* **Dataset records**:
--------

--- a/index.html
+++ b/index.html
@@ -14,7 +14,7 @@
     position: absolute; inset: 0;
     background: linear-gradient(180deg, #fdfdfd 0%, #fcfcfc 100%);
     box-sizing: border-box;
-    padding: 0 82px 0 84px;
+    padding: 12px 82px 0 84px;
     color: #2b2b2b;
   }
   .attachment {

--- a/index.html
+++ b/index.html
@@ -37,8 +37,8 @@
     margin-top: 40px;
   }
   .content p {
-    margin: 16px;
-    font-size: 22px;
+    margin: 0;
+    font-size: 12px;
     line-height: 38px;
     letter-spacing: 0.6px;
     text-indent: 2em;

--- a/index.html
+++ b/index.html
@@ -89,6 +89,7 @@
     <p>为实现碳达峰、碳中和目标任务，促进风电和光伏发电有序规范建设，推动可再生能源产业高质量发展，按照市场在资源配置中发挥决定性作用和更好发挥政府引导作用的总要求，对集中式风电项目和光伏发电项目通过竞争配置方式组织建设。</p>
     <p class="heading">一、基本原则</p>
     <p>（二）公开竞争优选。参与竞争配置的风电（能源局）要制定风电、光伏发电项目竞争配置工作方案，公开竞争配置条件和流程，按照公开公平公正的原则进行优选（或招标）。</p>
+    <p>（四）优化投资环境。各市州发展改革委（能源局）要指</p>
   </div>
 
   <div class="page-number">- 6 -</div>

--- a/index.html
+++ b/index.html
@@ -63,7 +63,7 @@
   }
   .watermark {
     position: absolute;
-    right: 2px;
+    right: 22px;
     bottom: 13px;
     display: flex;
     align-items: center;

--------

* **Task prompt**:
Find every line above that includes the word "margin", then state how many there are and nothing more.

* **Reply**:
3